● **Requirement**
Return all lines in the data where the string "none" can be found.
--- Supplied data ---
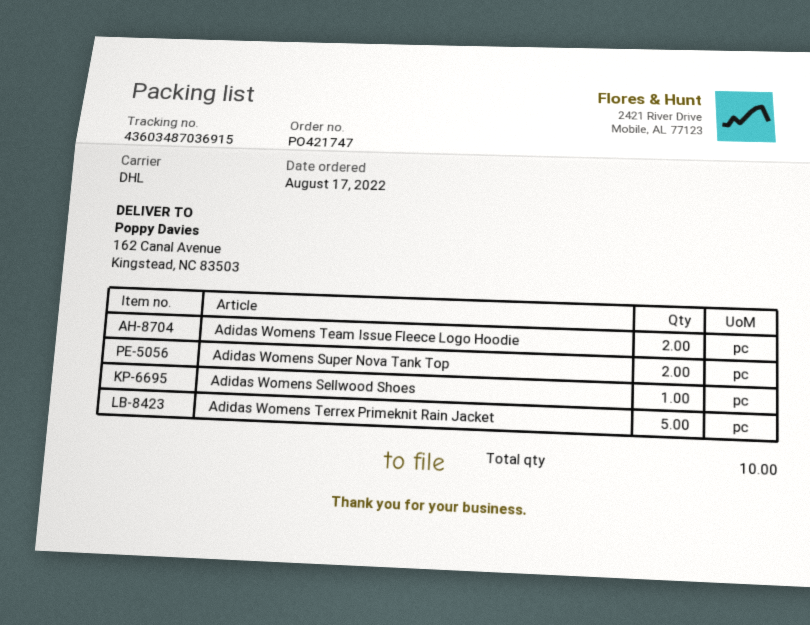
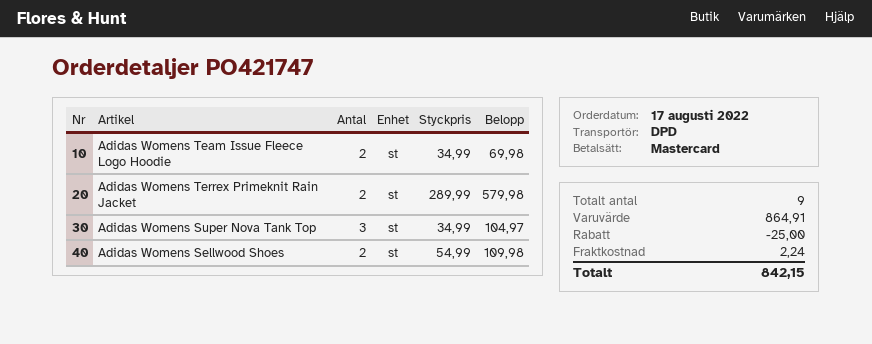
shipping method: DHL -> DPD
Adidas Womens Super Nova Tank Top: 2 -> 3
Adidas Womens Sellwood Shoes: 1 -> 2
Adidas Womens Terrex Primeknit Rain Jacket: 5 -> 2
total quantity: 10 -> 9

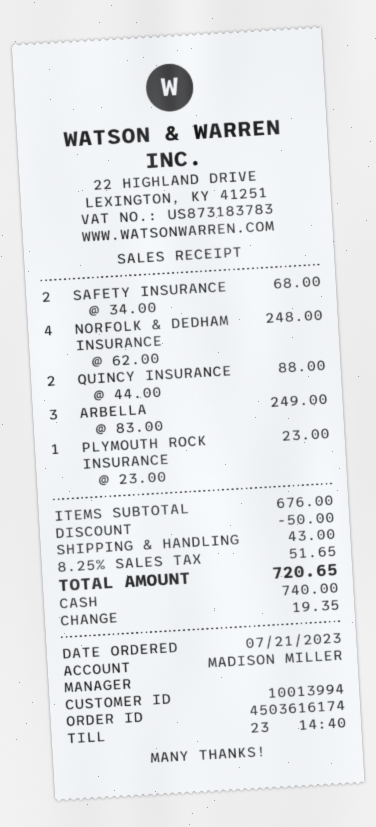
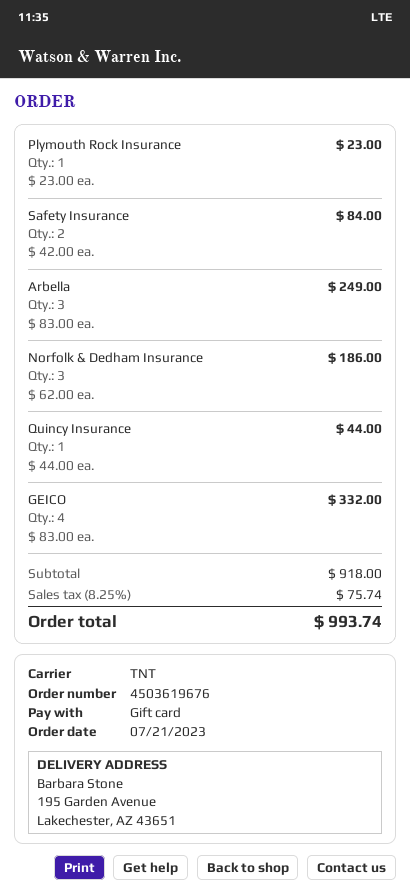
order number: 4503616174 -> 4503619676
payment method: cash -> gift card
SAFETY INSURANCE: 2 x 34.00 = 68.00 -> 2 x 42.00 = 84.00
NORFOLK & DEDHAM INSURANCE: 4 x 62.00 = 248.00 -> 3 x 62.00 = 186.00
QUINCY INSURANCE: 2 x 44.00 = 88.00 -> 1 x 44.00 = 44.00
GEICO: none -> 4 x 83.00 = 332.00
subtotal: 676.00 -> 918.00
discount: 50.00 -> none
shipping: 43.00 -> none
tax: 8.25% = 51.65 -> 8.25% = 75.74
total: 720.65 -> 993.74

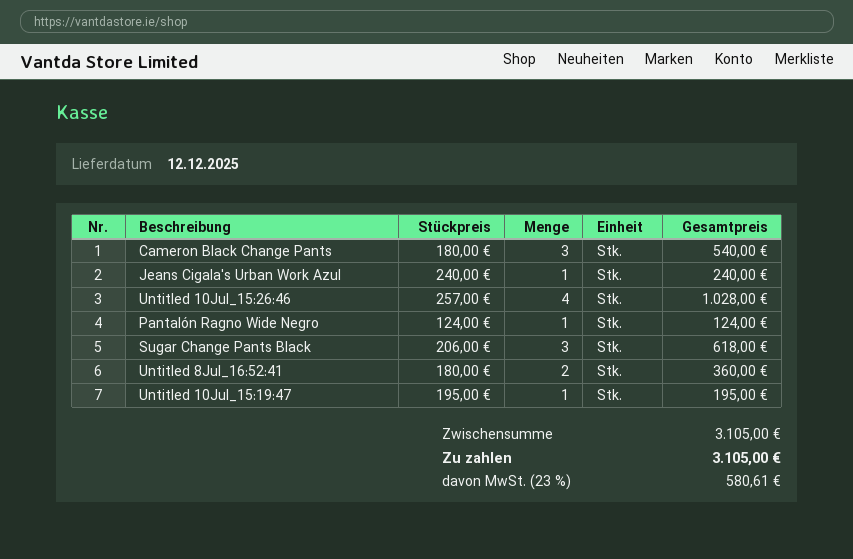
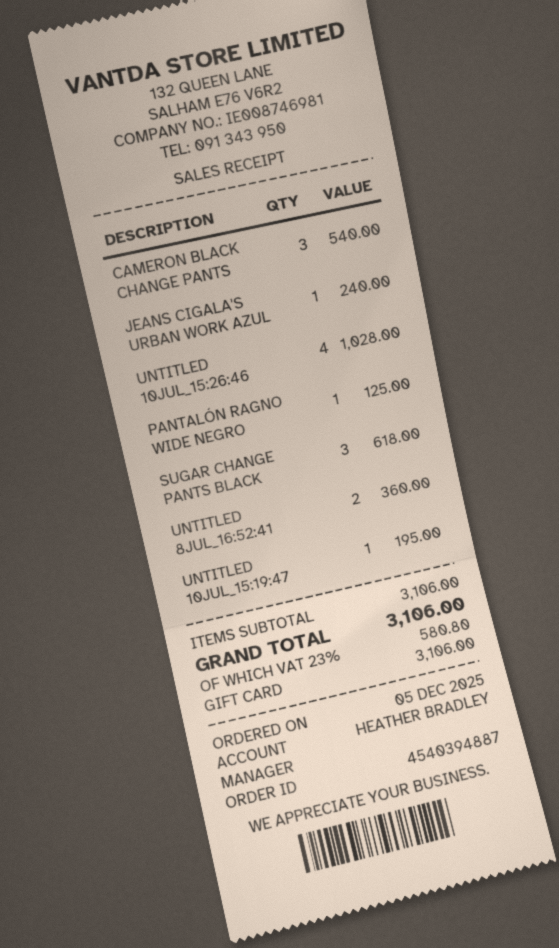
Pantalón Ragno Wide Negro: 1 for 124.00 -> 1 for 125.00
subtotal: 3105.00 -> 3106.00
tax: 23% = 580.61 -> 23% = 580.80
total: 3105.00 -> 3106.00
---
● **Result**
GEICO: none -> 4 x 83.00 = 332.00
discount: 50.00 -> none
shipping: 43.00 -> none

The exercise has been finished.